What is the best way to create a 20 digit random number and to ensure that it is not a duplicate from the prior such random numbers generated?
Of course I have an idea of how to do this?
But I am sure this is a class of a problem that others have dealt with before, so there much be much existing wisdom, experience and code in this regard. So I would very much like to know what suggestions you all have for handling the above described task.
The numbers are generated over time.
Of course one answer would be to store the numbers in a MySQL DB and make sure that a duplicate number is not generated by looking at this table 1st.
But I am wondering if there are other perfect (100% fail safe) ways of doing this. One idea of I have to do this without looking at a DB 1st is to have the numbers generated based on day and time + a random number. But that random number would have to be unique for that day for sure.
Well the only way to -guarantee- uniqueness is to use a defined function (which precludes randomness), or to store the existing values somehow for exclusion later.
Purely numeric?
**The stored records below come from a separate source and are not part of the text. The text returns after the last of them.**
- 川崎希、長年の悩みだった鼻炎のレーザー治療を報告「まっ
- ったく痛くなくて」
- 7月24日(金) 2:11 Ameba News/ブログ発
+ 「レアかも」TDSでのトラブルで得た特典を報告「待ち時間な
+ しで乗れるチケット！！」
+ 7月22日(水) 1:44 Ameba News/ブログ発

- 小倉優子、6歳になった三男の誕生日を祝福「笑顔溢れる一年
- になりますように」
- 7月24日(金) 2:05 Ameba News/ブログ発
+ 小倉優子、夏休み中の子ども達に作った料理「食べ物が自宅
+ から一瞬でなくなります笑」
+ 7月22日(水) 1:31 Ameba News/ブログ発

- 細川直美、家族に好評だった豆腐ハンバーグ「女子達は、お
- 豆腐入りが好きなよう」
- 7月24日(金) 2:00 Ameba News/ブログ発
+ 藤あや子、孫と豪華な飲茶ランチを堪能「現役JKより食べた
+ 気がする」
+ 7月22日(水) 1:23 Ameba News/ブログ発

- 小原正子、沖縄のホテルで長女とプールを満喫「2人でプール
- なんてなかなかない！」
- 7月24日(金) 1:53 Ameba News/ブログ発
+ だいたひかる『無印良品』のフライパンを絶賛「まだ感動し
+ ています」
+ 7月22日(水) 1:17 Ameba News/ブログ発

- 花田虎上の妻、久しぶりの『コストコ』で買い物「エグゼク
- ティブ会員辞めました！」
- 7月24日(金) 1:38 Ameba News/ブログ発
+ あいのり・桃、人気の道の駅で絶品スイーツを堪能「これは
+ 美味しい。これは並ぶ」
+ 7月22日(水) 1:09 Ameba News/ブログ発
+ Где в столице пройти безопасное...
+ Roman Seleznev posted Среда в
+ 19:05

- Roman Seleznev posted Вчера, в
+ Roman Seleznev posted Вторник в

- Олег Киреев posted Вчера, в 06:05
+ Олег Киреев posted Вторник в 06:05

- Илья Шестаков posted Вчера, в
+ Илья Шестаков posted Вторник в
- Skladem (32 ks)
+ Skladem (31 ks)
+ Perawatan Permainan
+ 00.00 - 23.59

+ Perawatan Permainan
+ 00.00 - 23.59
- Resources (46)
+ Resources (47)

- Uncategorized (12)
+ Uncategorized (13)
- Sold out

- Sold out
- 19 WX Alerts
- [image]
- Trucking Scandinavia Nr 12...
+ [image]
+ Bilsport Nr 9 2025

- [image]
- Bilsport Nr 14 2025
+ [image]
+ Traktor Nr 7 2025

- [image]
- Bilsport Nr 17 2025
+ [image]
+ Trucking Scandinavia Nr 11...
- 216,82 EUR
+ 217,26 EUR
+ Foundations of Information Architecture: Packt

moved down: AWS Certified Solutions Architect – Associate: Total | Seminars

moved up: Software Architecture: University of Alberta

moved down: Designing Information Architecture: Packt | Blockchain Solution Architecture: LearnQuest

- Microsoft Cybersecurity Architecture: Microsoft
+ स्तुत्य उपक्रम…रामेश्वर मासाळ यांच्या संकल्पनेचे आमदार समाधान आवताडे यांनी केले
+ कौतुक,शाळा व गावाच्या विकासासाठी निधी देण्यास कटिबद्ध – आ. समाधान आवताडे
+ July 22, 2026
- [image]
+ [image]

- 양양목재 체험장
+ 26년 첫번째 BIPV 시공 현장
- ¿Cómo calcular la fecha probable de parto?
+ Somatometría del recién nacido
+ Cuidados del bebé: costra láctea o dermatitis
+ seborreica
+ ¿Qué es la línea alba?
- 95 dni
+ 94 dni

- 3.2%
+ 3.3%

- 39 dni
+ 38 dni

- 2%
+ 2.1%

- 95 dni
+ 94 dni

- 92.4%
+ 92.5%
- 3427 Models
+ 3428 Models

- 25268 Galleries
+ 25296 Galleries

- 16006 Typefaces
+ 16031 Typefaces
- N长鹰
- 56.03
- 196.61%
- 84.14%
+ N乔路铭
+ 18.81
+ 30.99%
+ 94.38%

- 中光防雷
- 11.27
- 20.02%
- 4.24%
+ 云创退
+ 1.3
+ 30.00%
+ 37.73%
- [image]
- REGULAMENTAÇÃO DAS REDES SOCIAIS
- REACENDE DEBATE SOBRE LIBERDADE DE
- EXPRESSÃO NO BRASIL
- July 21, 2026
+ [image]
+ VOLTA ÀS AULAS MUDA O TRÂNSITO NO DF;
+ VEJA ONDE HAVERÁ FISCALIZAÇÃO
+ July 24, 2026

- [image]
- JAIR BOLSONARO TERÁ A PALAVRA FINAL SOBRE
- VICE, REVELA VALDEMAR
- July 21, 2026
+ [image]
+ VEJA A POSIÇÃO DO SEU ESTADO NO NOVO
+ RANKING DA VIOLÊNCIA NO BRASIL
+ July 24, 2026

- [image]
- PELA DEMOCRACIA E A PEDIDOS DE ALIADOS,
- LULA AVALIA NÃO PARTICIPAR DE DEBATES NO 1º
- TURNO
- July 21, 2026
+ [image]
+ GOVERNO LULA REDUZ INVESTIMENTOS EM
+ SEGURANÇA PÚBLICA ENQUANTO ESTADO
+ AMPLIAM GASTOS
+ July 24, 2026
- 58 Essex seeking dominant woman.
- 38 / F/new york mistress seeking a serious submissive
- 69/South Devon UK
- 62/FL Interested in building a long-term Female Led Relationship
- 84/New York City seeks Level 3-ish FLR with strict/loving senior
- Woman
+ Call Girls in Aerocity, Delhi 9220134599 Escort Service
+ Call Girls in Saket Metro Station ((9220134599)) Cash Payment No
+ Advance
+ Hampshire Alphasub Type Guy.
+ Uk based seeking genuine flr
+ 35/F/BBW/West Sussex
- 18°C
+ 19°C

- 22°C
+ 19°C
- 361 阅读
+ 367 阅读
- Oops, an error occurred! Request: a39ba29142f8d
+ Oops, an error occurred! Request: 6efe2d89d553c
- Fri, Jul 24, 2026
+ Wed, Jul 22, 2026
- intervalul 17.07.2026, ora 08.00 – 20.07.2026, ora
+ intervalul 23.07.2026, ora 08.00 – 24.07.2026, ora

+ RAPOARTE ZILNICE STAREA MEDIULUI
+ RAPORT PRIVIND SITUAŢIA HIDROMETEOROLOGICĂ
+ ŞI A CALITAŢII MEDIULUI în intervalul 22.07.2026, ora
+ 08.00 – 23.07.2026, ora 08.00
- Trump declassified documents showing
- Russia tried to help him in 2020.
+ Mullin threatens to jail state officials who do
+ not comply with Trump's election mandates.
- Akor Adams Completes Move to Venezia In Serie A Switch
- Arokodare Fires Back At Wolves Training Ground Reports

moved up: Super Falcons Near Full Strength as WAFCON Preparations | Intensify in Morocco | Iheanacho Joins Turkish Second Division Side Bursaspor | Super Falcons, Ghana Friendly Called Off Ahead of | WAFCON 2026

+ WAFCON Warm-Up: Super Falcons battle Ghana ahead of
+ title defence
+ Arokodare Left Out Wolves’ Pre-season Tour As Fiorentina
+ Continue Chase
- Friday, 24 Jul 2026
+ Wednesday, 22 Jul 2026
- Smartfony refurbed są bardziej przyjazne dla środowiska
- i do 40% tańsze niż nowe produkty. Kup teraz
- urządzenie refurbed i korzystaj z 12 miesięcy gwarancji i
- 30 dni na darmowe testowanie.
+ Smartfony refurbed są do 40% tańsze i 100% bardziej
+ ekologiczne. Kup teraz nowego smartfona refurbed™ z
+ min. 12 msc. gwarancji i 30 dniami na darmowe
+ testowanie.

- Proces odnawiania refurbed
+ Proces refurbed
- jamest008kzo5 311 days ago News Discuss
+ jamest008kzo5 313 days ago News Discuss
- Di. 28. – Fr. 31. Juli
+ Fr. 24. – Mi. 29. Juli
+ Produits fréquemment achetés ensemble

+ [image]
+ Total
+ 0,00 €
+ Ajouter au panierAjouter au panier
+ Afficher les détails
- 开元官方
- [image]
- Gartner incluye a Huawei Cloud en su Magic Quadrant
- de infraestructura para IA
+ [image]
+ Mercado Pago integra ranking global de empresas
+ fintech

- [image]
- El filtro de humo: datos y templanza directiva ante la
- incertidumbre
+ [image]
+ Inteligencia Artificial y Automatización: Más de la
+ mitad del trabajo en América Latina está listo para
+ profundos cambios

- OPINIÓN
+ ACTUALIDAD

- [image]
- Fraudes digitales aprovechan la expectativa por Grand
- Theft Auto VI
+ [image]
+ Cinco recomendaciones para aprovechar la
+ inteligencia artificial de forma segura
Or are alpha characters allowed? If the latter then use MD5() with a seed and the current timestamp? (This gives a 32 character string, working on the basis that you want a “random” unique identifier as your primary concern, and 20 characters is a secondary matter).
if that were the case you’d just use session_id (which is a 27-40 character string)
simple fact is that the odds of a 20-digit random number (0-9) not being unique are <numberofpreviousvisitors>/100 quintillion (100,000,000,000,000,000,000). Alphanumeric? (0-9a-zA-Z) is <numberofpreviousvisitors>/7.04e35 (704,424,525,546,998,022,968,330,264,616,370,176).
Answers to some of the questions:
1- yes the numbers need to be random so the user X cannot compute what the code for user X+1 is
2- The code should be numeric since numeric values are much faster to look up in a SB than are string values
3- I guess the best answer is to make each code to be made off:
year+month+day+random 10 digit value
so this way we should not need to look up the code 1st in the DB to make sure it is unique since the chance of it being unique will be so remote
str_replace(’ ‘,’',microtime()).str_pad(rand(1,1000000000),10,‘0’) should really be sufficient… the chances of a collision require 2 people to hit your code at the exact same microsecond, AND a 1 in a billion chance
(if you’re not fussy about the lenght, kill the str_pad and you’ll have a variable length number between 10 and 20)
the largest number that you can store is 18,446,744,073,709,551,615 which is the maximum value of an UNSIGNED BIGINT – so you will need to be very careful that your randomly generated 20-digit number does not exceed this value
my advice would be to use a UUID instead, such as ‘6ccd780c-baba-1026-9564-0040f4311e29’
That’s not quite right. 1e19 / 1e20 = 10% but you actually get a 50% chance of a duplicate at roughly the square root, or about 1e10. And for alpha 3.5e35 / 7e35 = 50%, but it’s more like 8e17.
At any rate I’d recommend using one of the already available methods for generating UUIDs, or if you really have to, go with StarLions method. The time is unique every second (or microsecond), so no matter what you append to it it will still be unique.
How do you figure?
There are 62^20 different 20-character AlphaNum strings. Every time you assign one, 1 of those possibilities being a duplicate is added. Therefore the odds are <numberofpreviousvisitors>/(62^20). Simple probability (assuming of course that the RNG is actually random, which is a whole other debate)
google “birthday problem”. Once you have 23 people in a room there is a 50% chance that two will share a birthday. But 23/365 = 6%. Strange, but mathematically true.
function generateCode ($length = 4)
{
// start with a blank password
$vCode = "";
// define possible characters
$possible = "0123456789bcdfghjkmnpqrstvwxyz";
// set up a counter
$i = 0;
// add random characters to $password until $length is reached
while ($i < $length)
{
// pick a random character from the possible ones
$char = substr($possible, mt_rand(0, strlen($possible)-1), 1);
// we don't want this character if it's already in the password
if (!strstr($vCode, $char))
{
$vCode .= $char;
$i++;
}
} // done!
return $vCode;
}
And this guarantees uniqueness… how? (Save you some time, it doesn’t. In fact, this thing generates a rather weak password, given that it’s a non-repeating choose 20 from 31.)